• **Your task**:
Which lines of the entries below run from the one holding "- 4. Starts" to the one holding "- WORKTREE_BASE - Directory", inclusive? Set down exactly those lines and no others.

• **Data for processing**:
* * * *

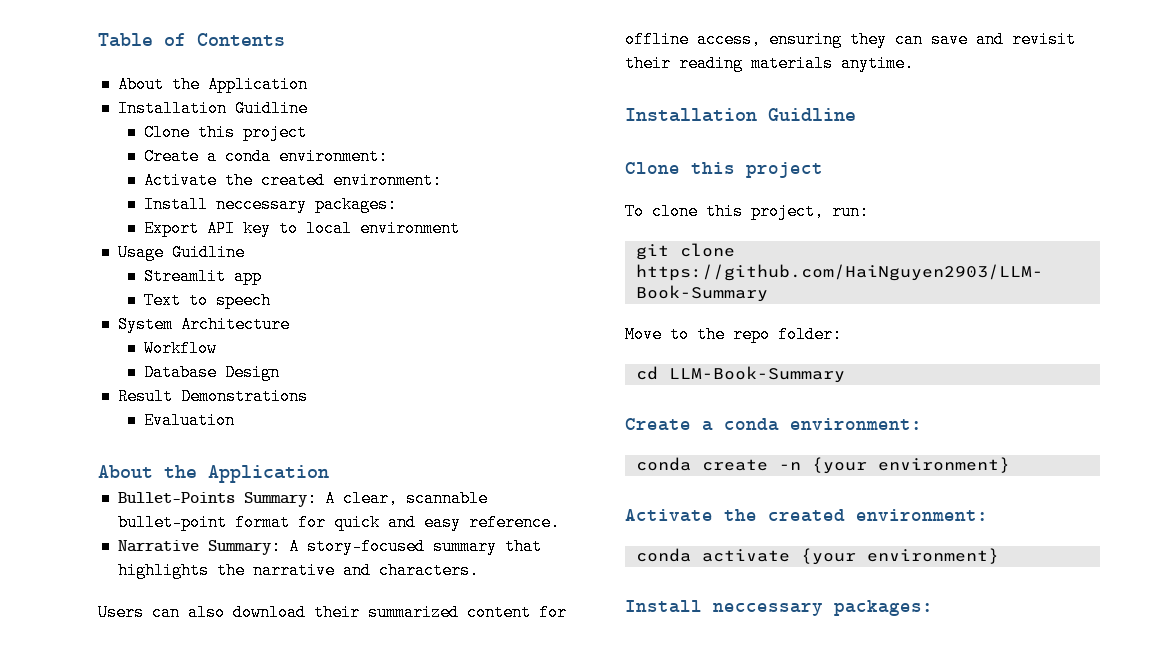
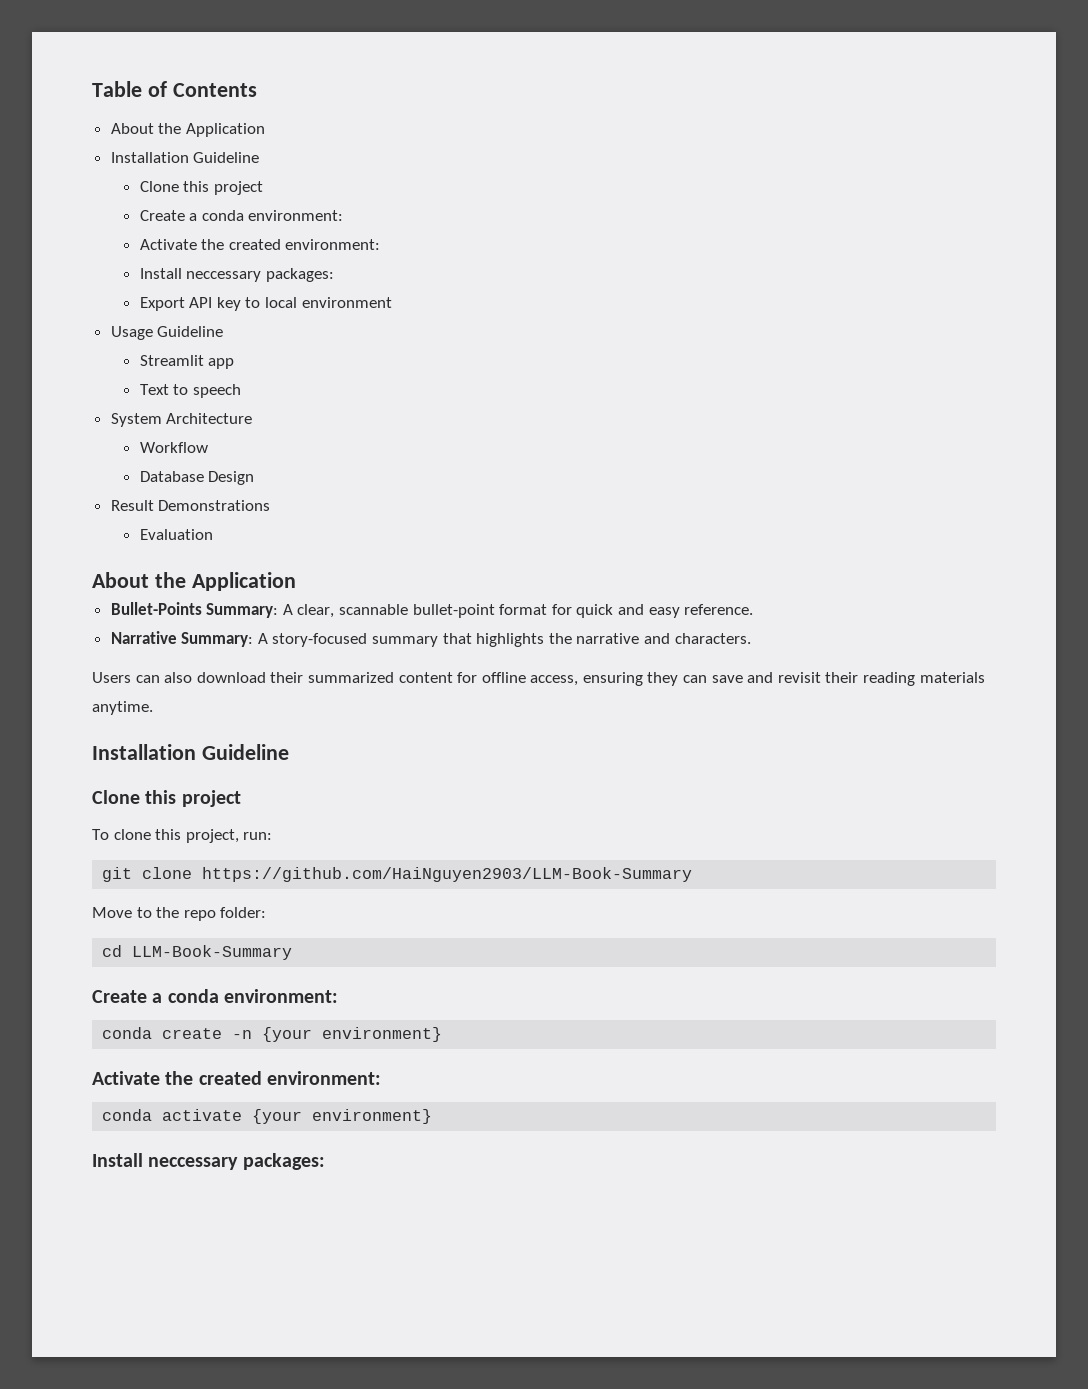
  Table of Contents
  About the Application
- Installation Guidline
+ Installation Guideline
- Usage Guidline
+ Usage Guideline
  Users can also download their summarized content for offline access, ensuring they can save and revisit their reading materials anytime.
- Installation Guidline
+ Installation Guideline

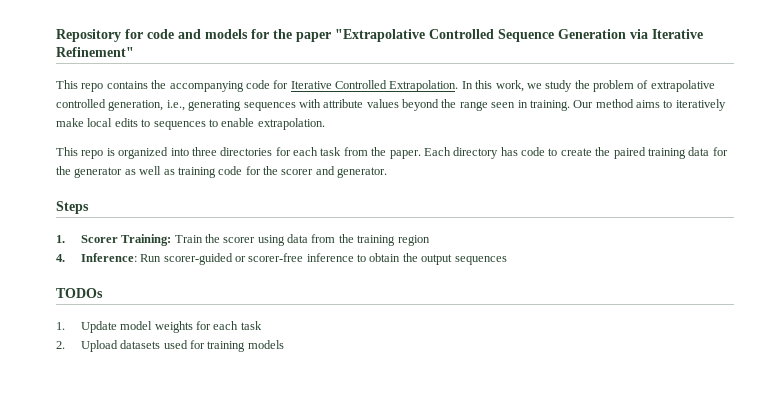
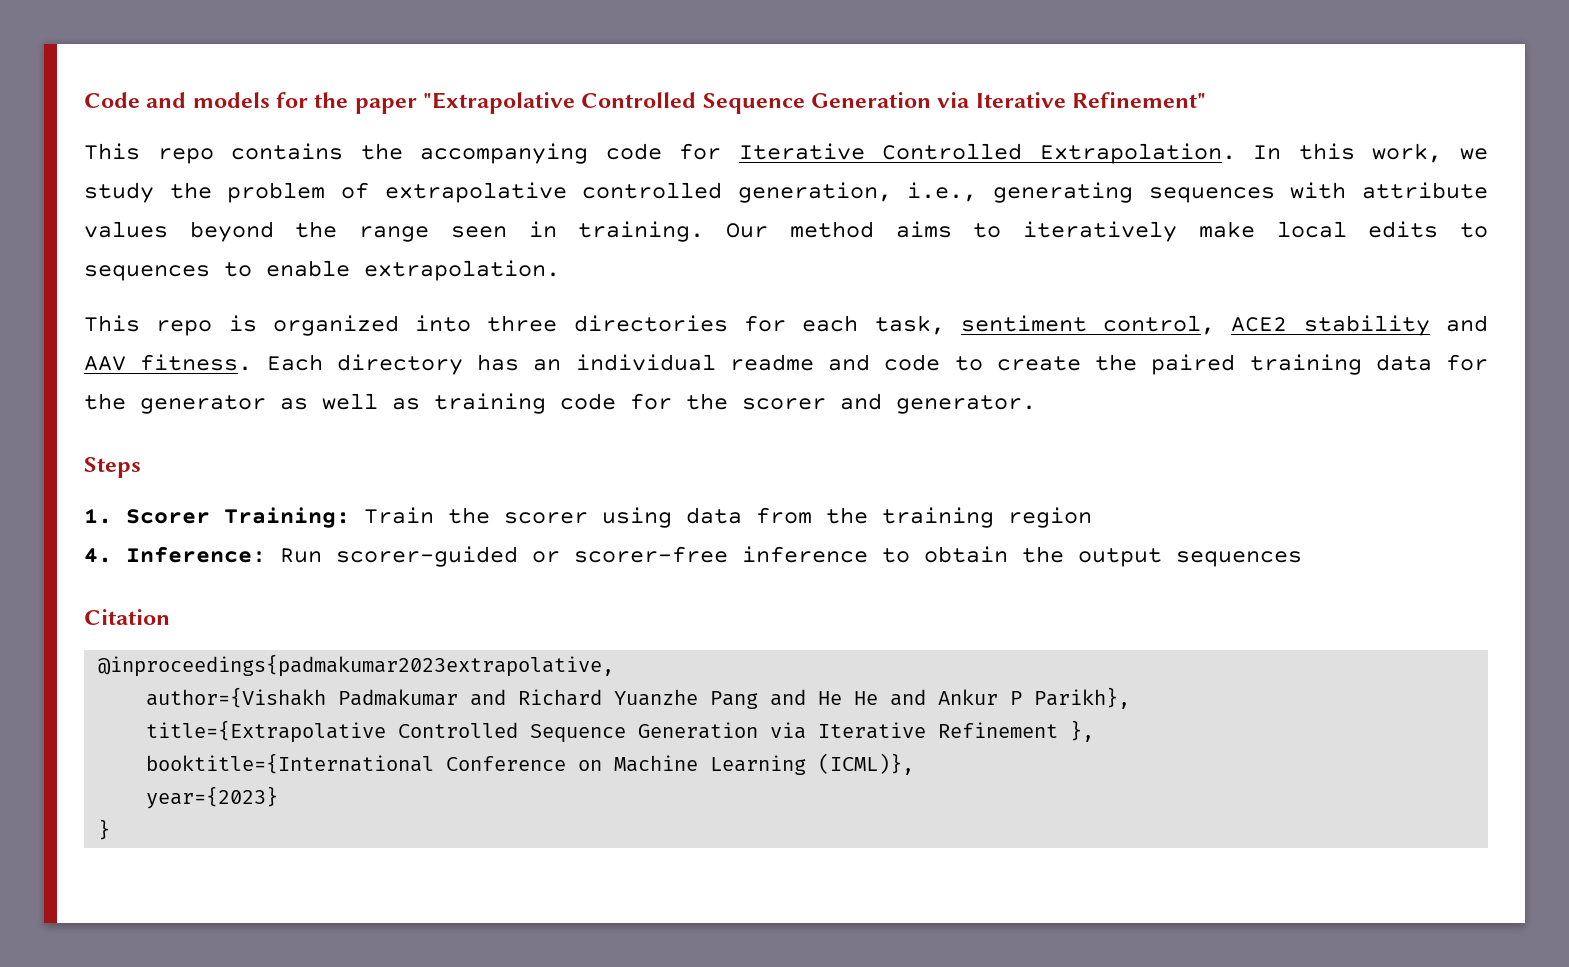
- Repository for code and models for the paper "Extrapolative Controlled Sequence Generation via Iterative Refinement"
+ Code and models for the paper "Extrapolative Controlled Sequence Generation via Iterative Refinement"
- This repo is organized into three directories for each task from the paper. Each directory has code to create the paired training data for the generator as well as training code for the scorer and generator.
+ This repo is organized into three directories for each task, sentiment control, ACE2 stability and AAV fitness. Each directory has an individual readme and code to create the paired training data for the generator as well as training code for the scorer and generator.
- TODOs
- 1. Update model weights for each task
- 2. Upload datasets used for training models
+ Citation
+ @inproceedings{padmakumar2023extrapolative,
+ author={Vishakh Padmakumar and Richard Yuanzhe Pang and He He and Ankur P Parikh},
+ title={Extrapolative Controlled Sequence Generation via Iterative Refinement },
+ booktitle={International Conference on Machine Learning (ICML)},
+ year={2023}
+ }

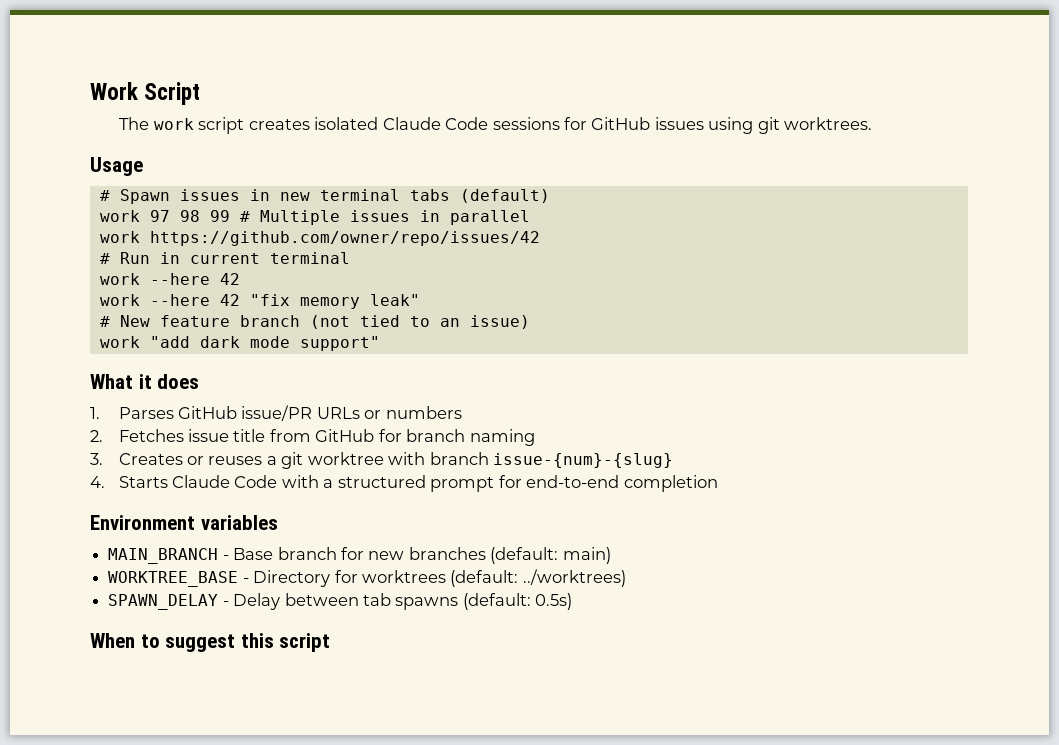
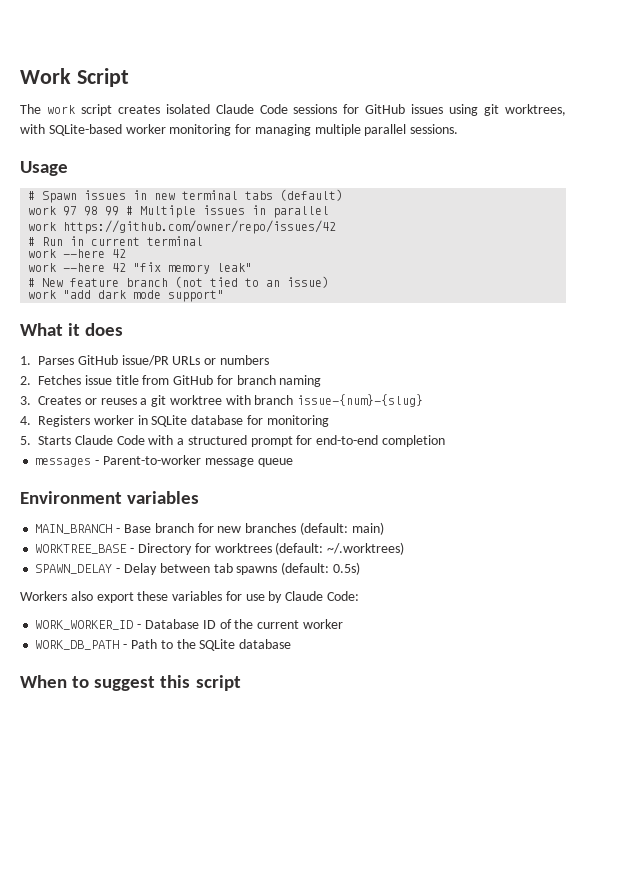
- The work script creates isolated Claude Code sessions for GitHub issues using git worktrees.
+ The work script creates isolated Claude Code sessions for GitHub issues using git worktrees, with SQLite-based worker monitoring for managing multiple parallel sessions.
- 4. Starts Claude Code with a structured prompt for end-to-end completion
+ 4. Registers worker in SQLite database for monitoring
+ 5. Starts Claude Code with a structured prompt for end-to-end completion
+ messages - Parent-to-worker message queue
- WORKTREE_BASE - Directory for worktrees (default: ../worktrees)
+ WORKTREE_BASE - Directory for worktrees (default: ~/.worktrees)
+ Workers also export these variables for use by Claude Code:
+ WORK_WORKER_ID - Database ID of the current worker
+ WORK_DB_PATH - Path to the SQLite database

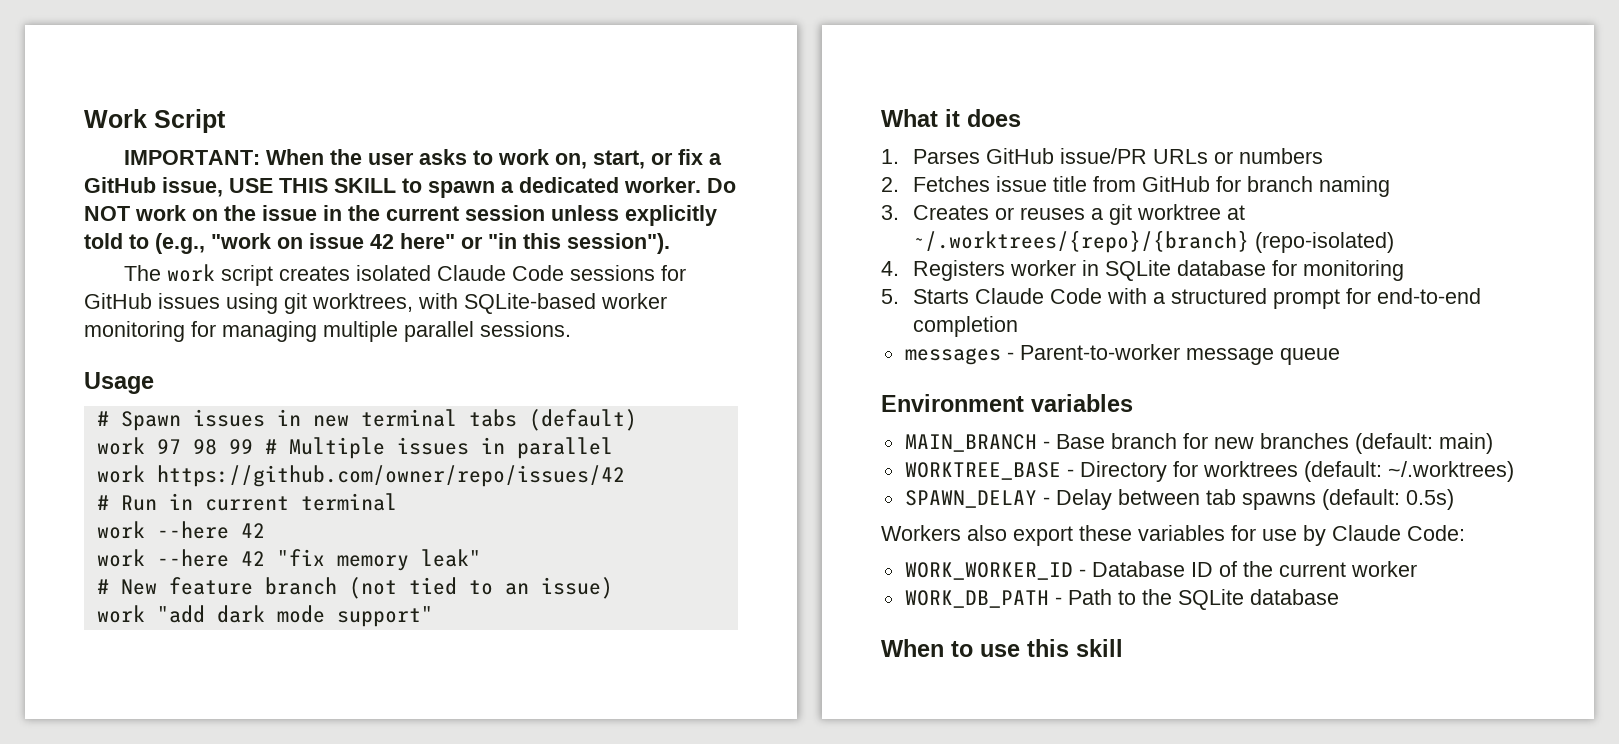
+ IMPORTANT: When the user asks to work on, start, or fix a GitHub issue, USE THIS SKILL to spawn a dedicated worker. Do NOT work on the issue in the current session unless explicitly told to (e.g., "work on issue 42 here" or "in this session").
- 3. Creates or reuses a git worktree with branch issue-{num}-{slug}
+ 3. Creates or reuses a git worktree at ~/.worktrees/{repo}/{branch} (repo-isolated)
- When to suggest this script
+ When to use this skill

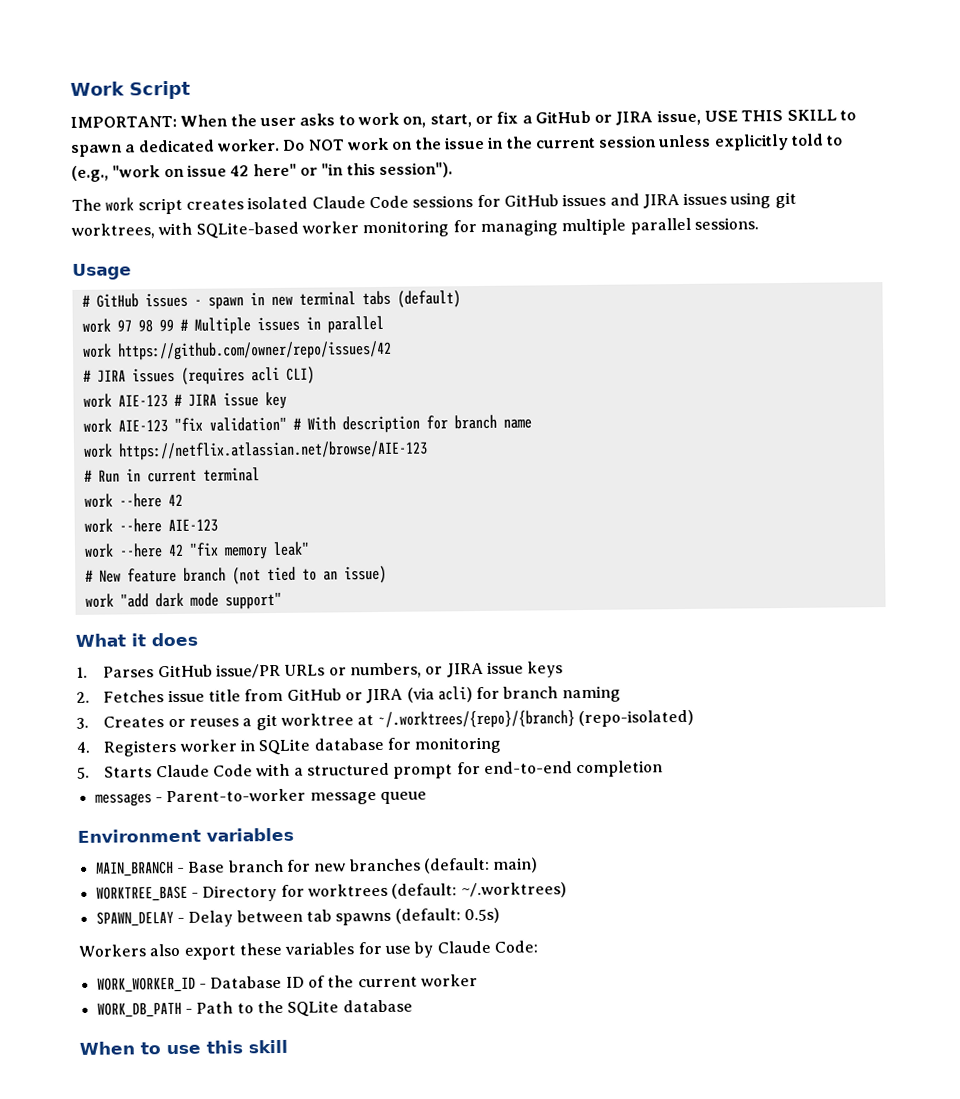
- IMPORTANT: When the user asks to work on, start, or fix a GitHub issue, USE THIS SKILL to spawn a dedicated worker.
+ IMPORTANT: When the user asks to work on, start, or fix a GitHub or JIRA issue, USE THIS SKILL to spawn a dedicated worker.
- The work script creates isolated Claude Code sessions for GitHub issues using git worktrees, with SQLite-based worker monitoring for managing multiple parallel sessions.
+ The work script creates isolated Claude Code sessions for GitHub issues and JIRA issues using git worktrees, with SQLite-based worker monitoring for managing multiple parallel sessions.
- # Spawn issues in new terminal tabs (default)
+ # GitHub issues - spawn in new terminal tabs (default)
+ # JIRA issues (requires acli CLI)
+ work AIE-123 # JIRA issue key
+ work AIE-123 "fix validation" # With description for branch name
+ work https://netflix.atlassian.net/browse/AIE-123
+ work --here AIE-123
- 1. Parses GitHub issue/PR URLs or numbers
+ 1. Parses GitHub issue/PR URLs or numbers, or JIRA issue keys
- 2. Fetches issue title from GitHub for branch naming
+ 2. Fetches issue title from GitHub or JIRA (via acli) for branch naming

* * * *

• **Response**:
- 4. Starts Claude Code with a structured prompt for end-to-end completion
+ 4. Registers worker in SQLite database for monitoring
+ 5. Starts Claude Code with a structured prompt for end-to-end completion
+ messages - Parent-to-worker message queue
- WORKTREE_BASE - Directory for worktrees (default: ../worktrees)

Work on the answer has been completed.